DATA 606: Final Project

Part 1 - Introduction

Research question

In this project we will examine campaign expenditures for the 2016 US presidential election. We will concentrate on the two major party nominees, and will look at expenditures by the month, starting in Feb 2016.

Because of the nuances of campaign finance law, while we will be able to see the intake for the campaigns, we will not be able to see fund intake for the independent PACs. As a result, we will look at expenditures.

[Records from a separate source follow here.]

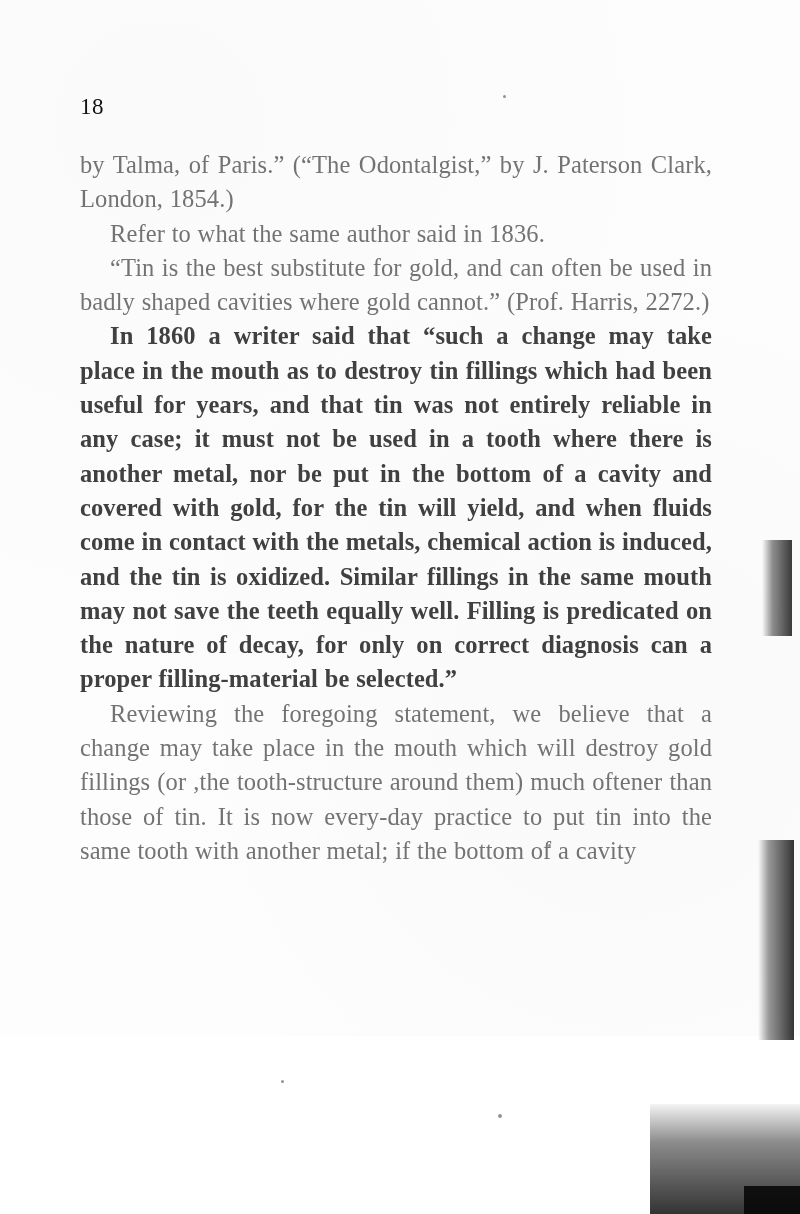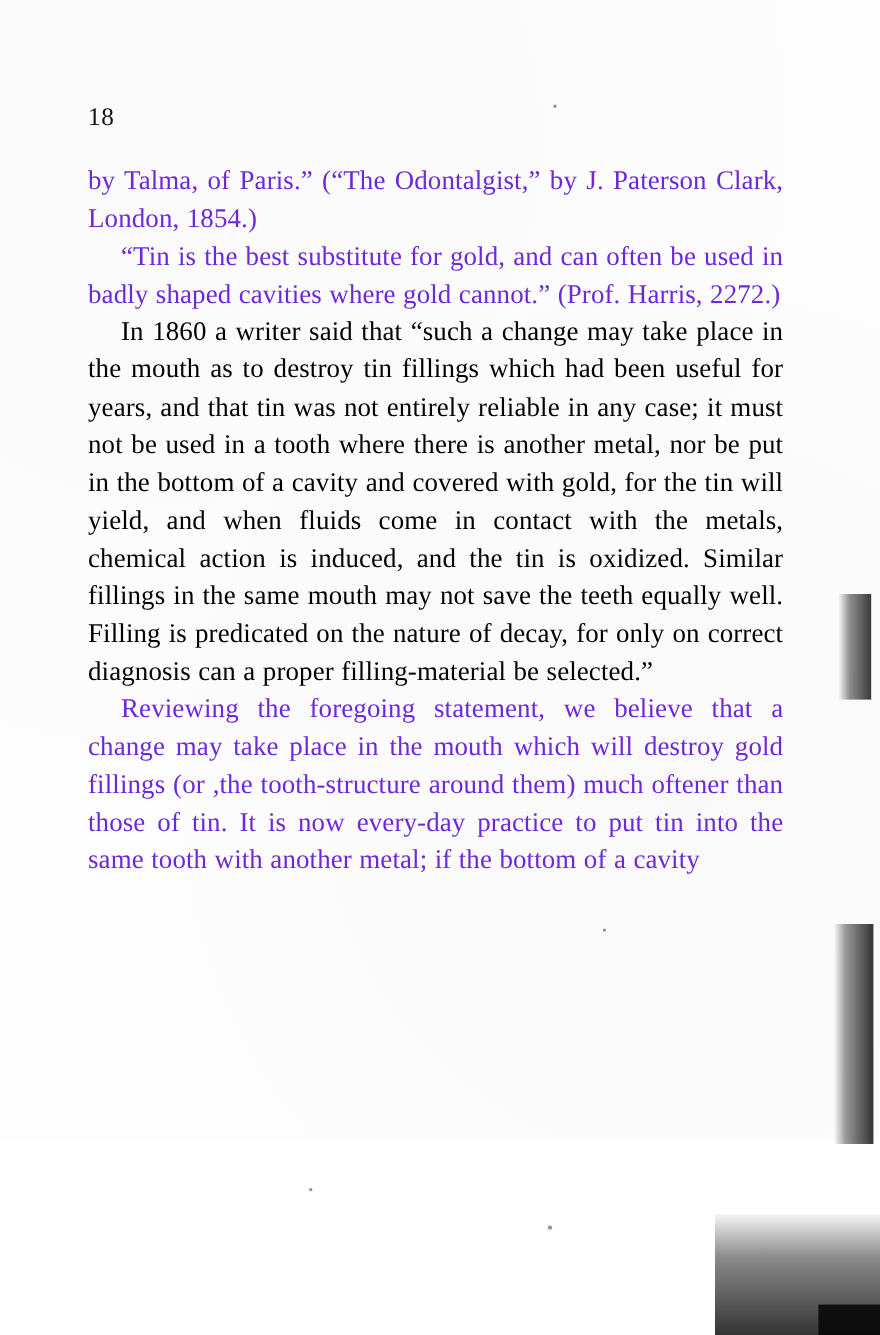"by Talma, of Paris.” (“The" .ink-med { color: #6d28d9 -> #737373 }
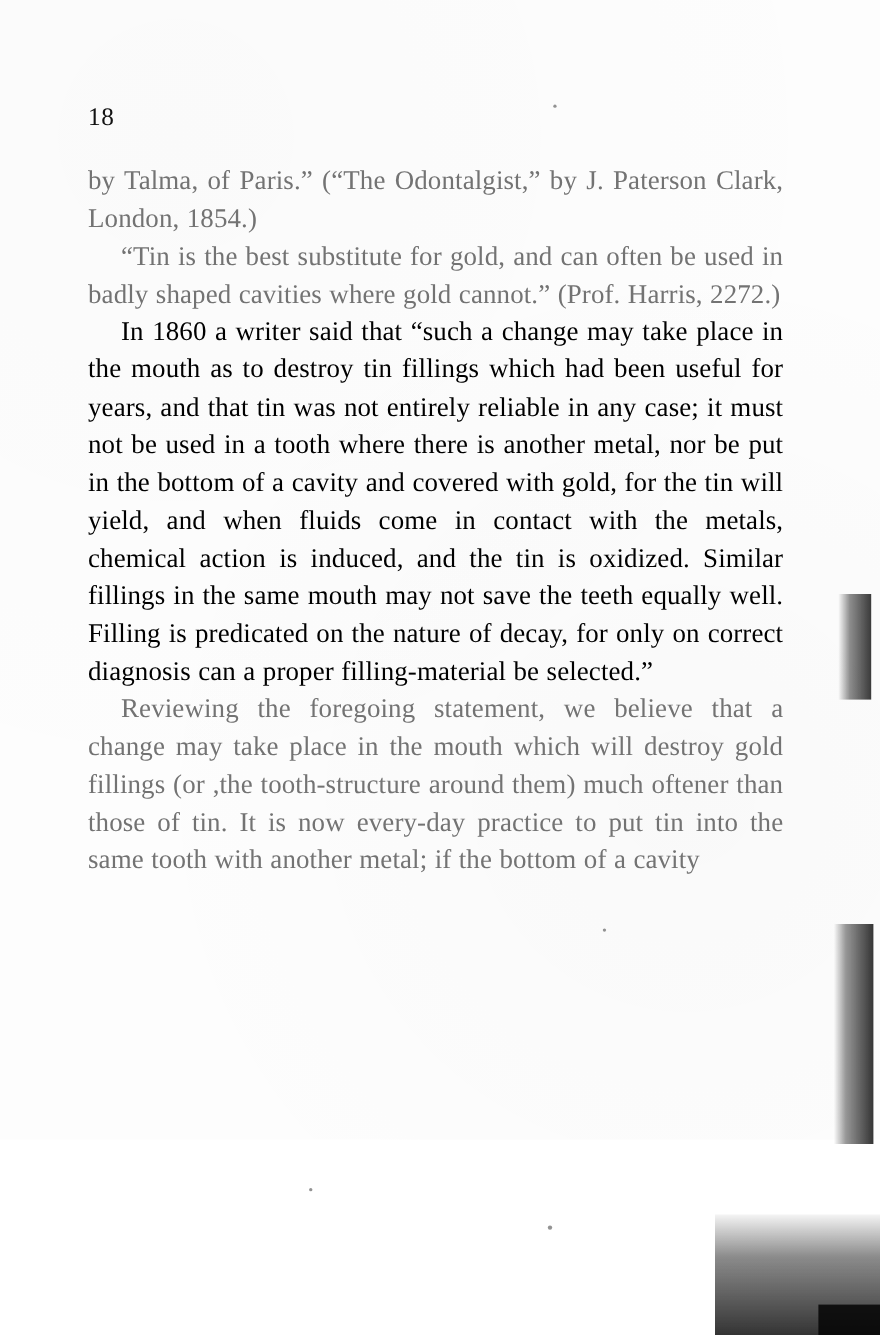"Refer to what the same" p.para { html: none -> <p>Refer to what the same author said in 1836.</p> }
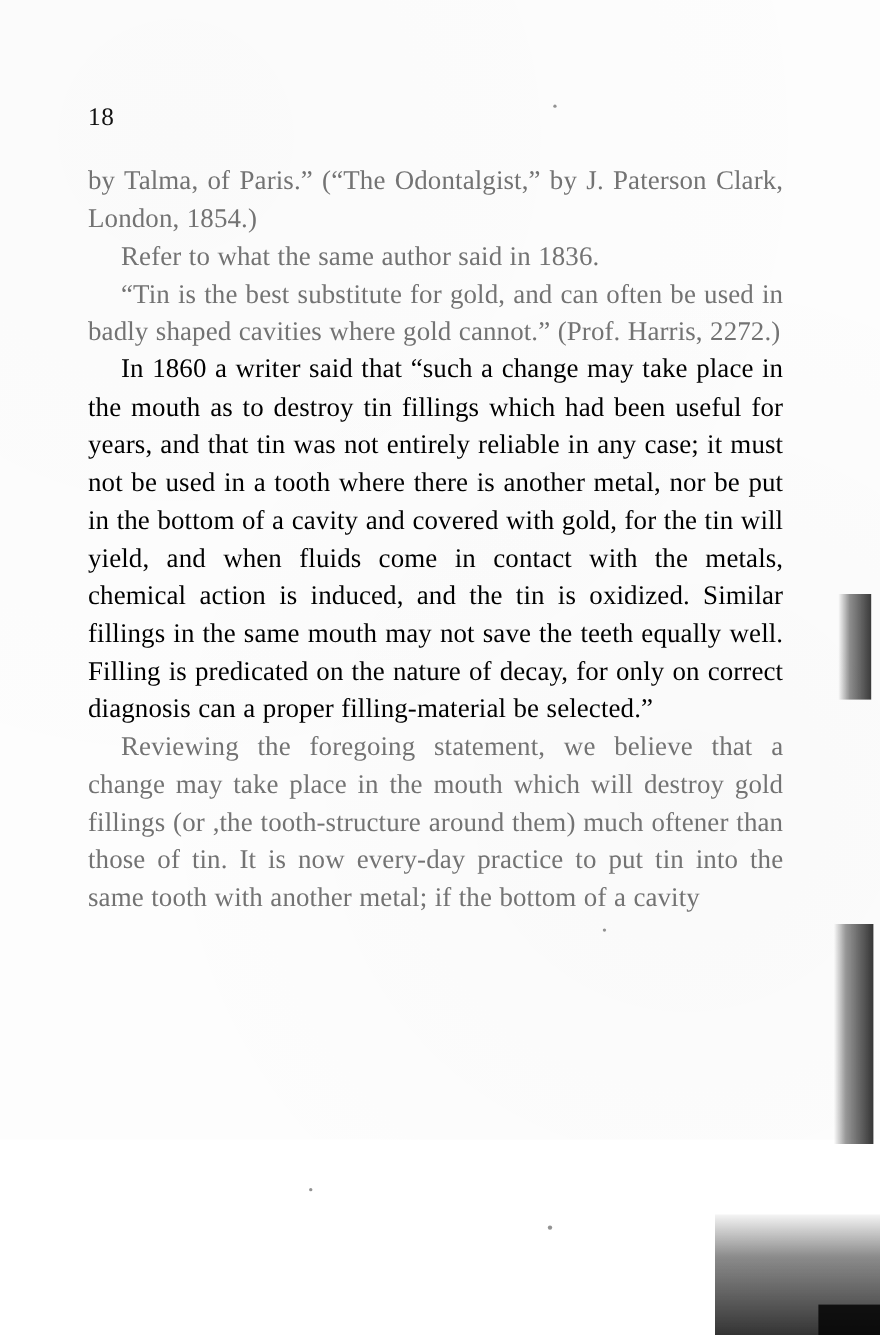"In 1860 a writer said" .ink-dark { color: #000000 -> #404040; font-weight: 400 -> 700 }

The summary stats by month for each campaign are already available. We will tidy the independant PAC data to create monthy summary expenditures for groups that favor or oppose the two major party nominees.

Our goal is to compare monthly expenditures for the campaign and for PACs across the two candidates. We will further attempt to use the “sup_opp” variable in the PAC data to divide PAC expenditures across “negative” or “positive” efforts.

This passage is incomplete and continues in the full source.